Geoff Gannon January 27, 2011

Return on Invested Assets

There are a lot of ways to calculate return on capital. Whenever, you see me use the term, it means:

Operating Income / (Total Assets – (Intangibles + Cash))

That’s it.

To be completely honest, I don’t look at net income. I look at operating income and I look at free cash flow. As far as I’m concerned – operating income, free cash flow, and comprehensive income make more sense than net income. But net income is the number they print in the papers. So it gets talked about.

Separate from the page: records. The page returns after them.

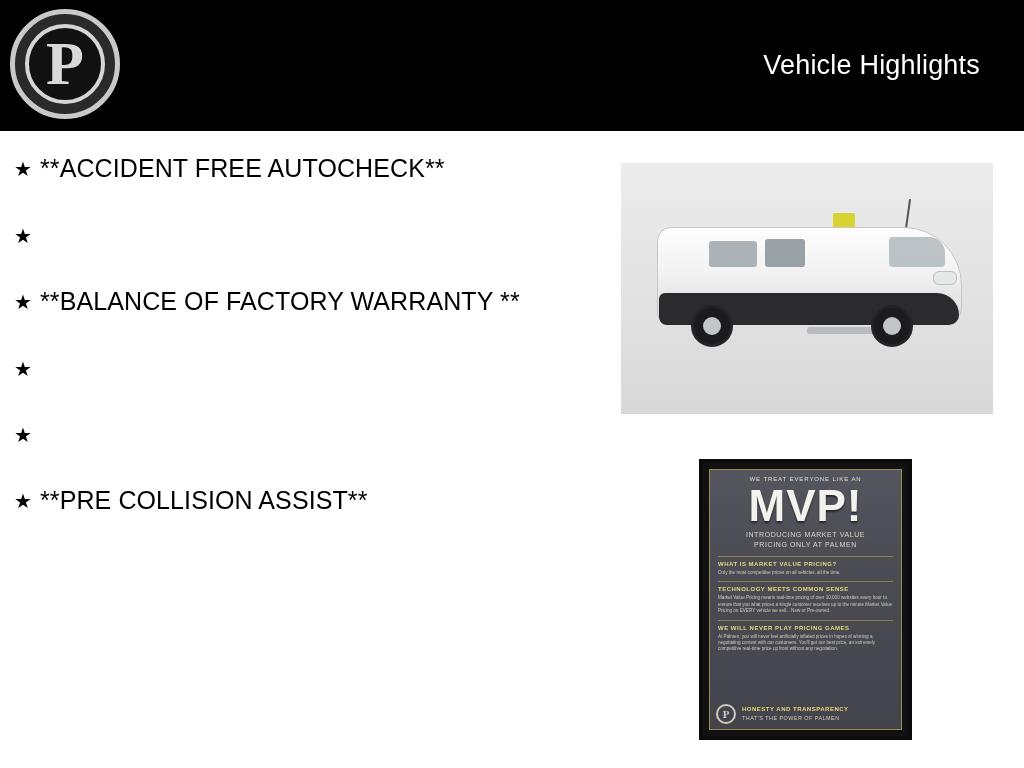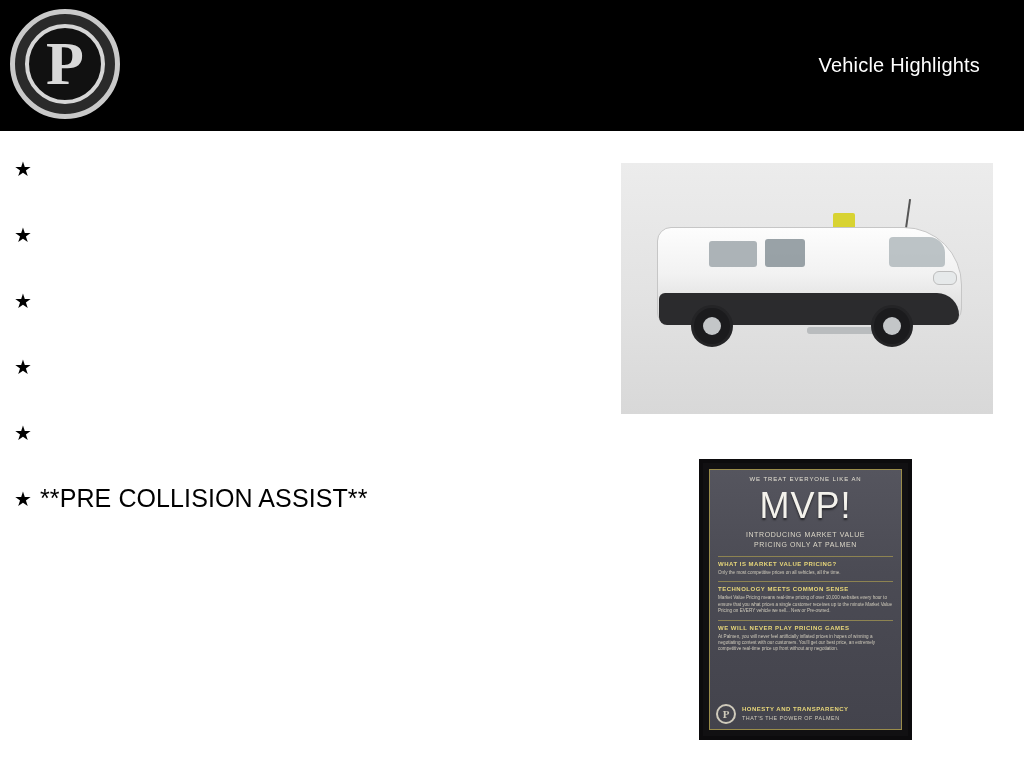--- a/index.html
+++ b/index.html
@@ -79,7 +79,7 @@
   .header-title {
     margin-right: 44px;
     color: #ffffff;
-    font-size: 20px;
+    font-size: 27px;
     letter-spacing: 0.2px;
     white-space: nowrap;
     margin-left: 15px;

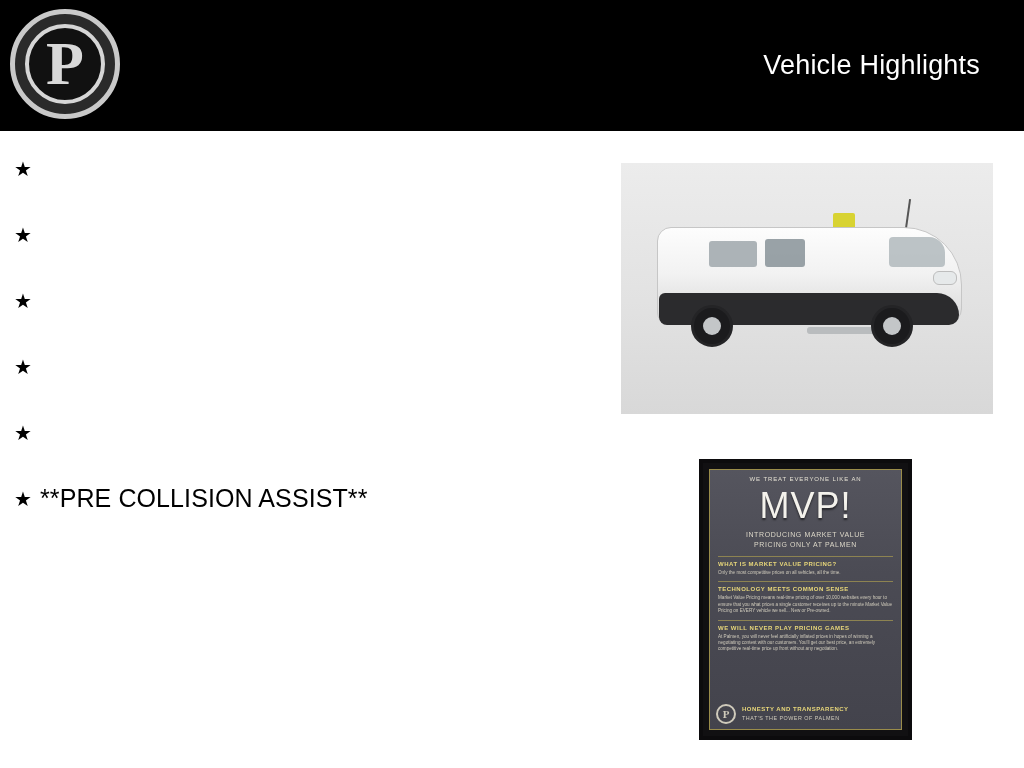--- a/index.html
+++ b/index.html
@@ -364,6 +364,7 @@
 
     <div class="bullet-row">
       <div class="bullet-star">★</div>
+      <div class="bullet-text">**ACCIDENT FREE AUTOCHECK**</div>
     </div>
 
     <div class="bullet-row">

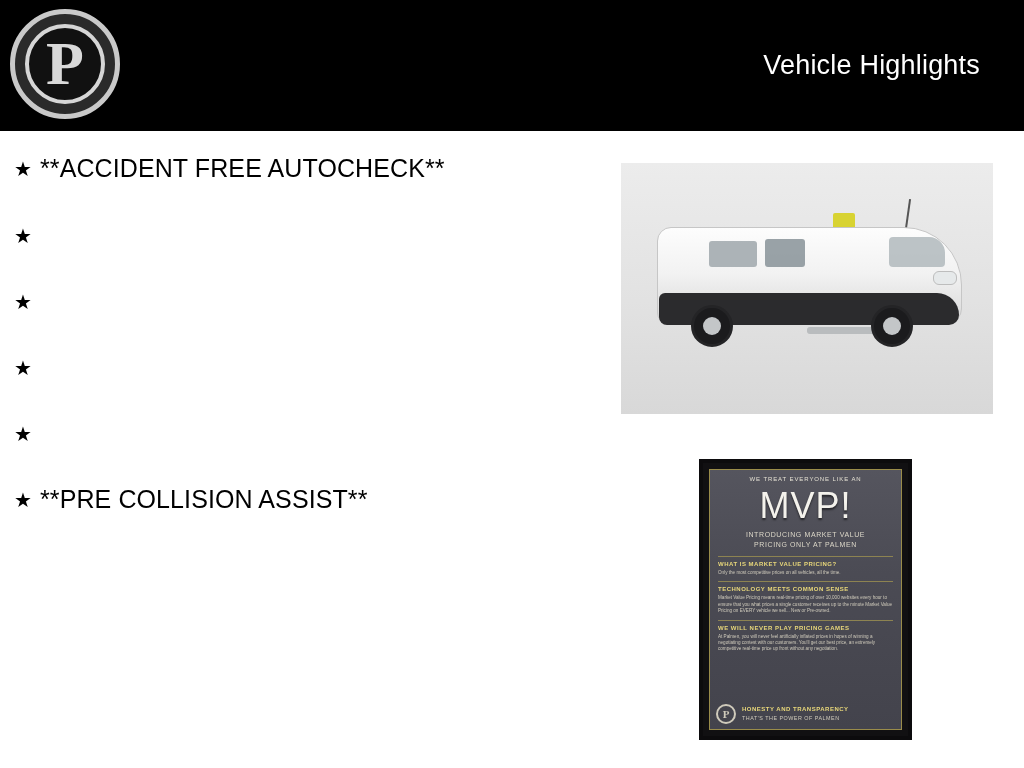--- a/index.html
+++ b/index.html
@@ -373,6 +373,7 @@
 
     <div class="bullet-row">
       <div class="bullet-star">★</div>
+      <div class="bullet-text">**BALANCE OF FACTORY WARRANTY **</div>
     </div>
 
     <div class="bullet-row">

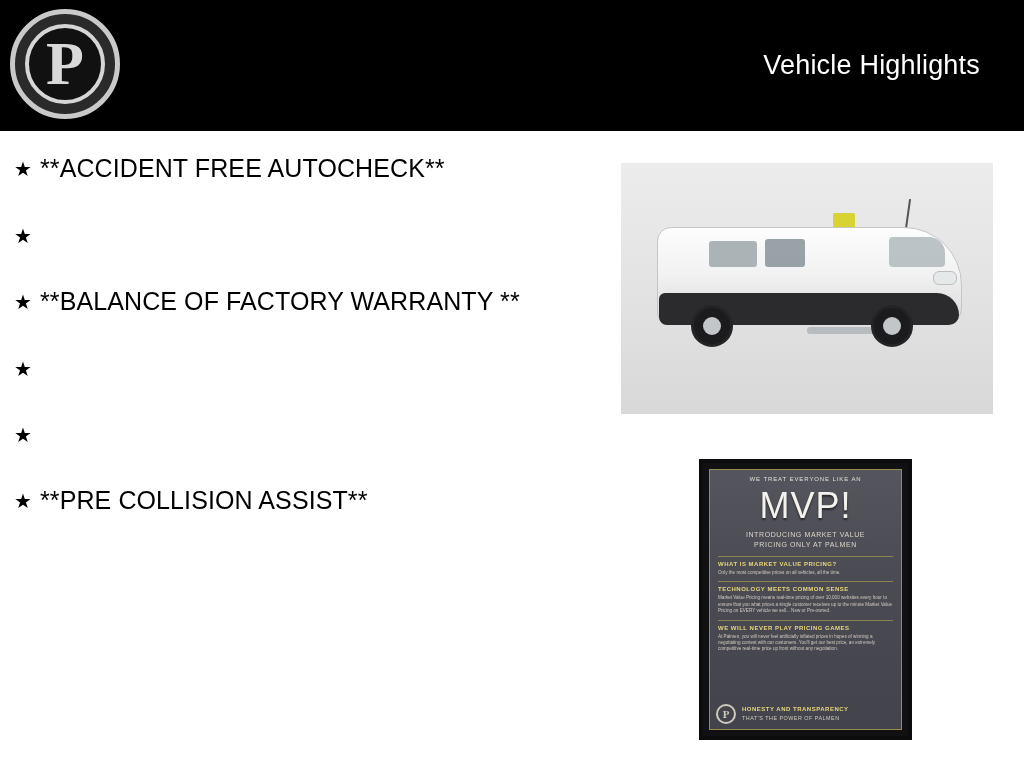--- a/index.html
+++ b/index.html
@@ -275,8 +275,8 @@
   }
   .mvp-wordmark {
     text-align: center;
-    font-size: 36px;
-    font-weight: normal;
+    font-size: 44px;
+    font-weight: bold;
     letter-spacing: 1px;
     line-height: 42px;
     color: #f4f2ec;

Shouldn’t you include intangibles?

No.

I want to know what the business naturally earns on its own assets. The book value of all assets is somewhat arbitrary. The book value of intangibles is completely arbitrary. It’s based on corporate events like acquisitions. It’s not the general manager’s responsibility. Often, the most valuable intangibles don’t appear on the balance sheet. And the least valuable intangibles appear on the balance sheet only to be written off later.

Shouldn’t you count some cash as non-surplus?

No.

I hear people say that all the time. But it doesn’t make much sense to me. Sure, businesses usually have some cash on the balance sheet. But it’s much easier to assume that cash is always an asset apart from day-to-day operations than to try separating required cash balances from surplus cash. That’s being too clever.

If you really want to talk about surplus and non-surplus cash, that depends on cash relative to liabilities. In other words, a totally unleveraged company can always borrow money and get the “required” cash into the coffers that way. While a leveraged company can have plenty of cash on hand and yet not really be holding enough cash to pay its bills as they come due, because it’s got debt repayment to deal with too.

For me, cash should always be separated from the return on capital calculation. Cash is part of the solvency analysis. It’s not part of the business quality analysis.

And it’s easier to use just one formula. Otherwise, you get too clever and start letting your personal biases determine the right formula for every industry.

Basically, I want to start by looking at the business alone. The stuff the company actually does and the assets it actually uses. I don’t want to start by worrying about whether it uses common stock, preferred stock, short-term debt, long-term debt, insurance float, whatever. I want to start with the business. Then I move on to the finances.

There is one very legitimate argument against using the return on capital formula above…

Isn’t the return on equity what really matters?

Absolutely.

But, when I don’t know anything about a company, I always start by looking at the return on invested tangible assets. Then, if it’s a railroad, or a power company, or a water company, or a bank, or whatever – we can talk about what the appropriate leverage ratio should be.

But I like to start by looking at the actual amount earned on the tangible assets inside the business.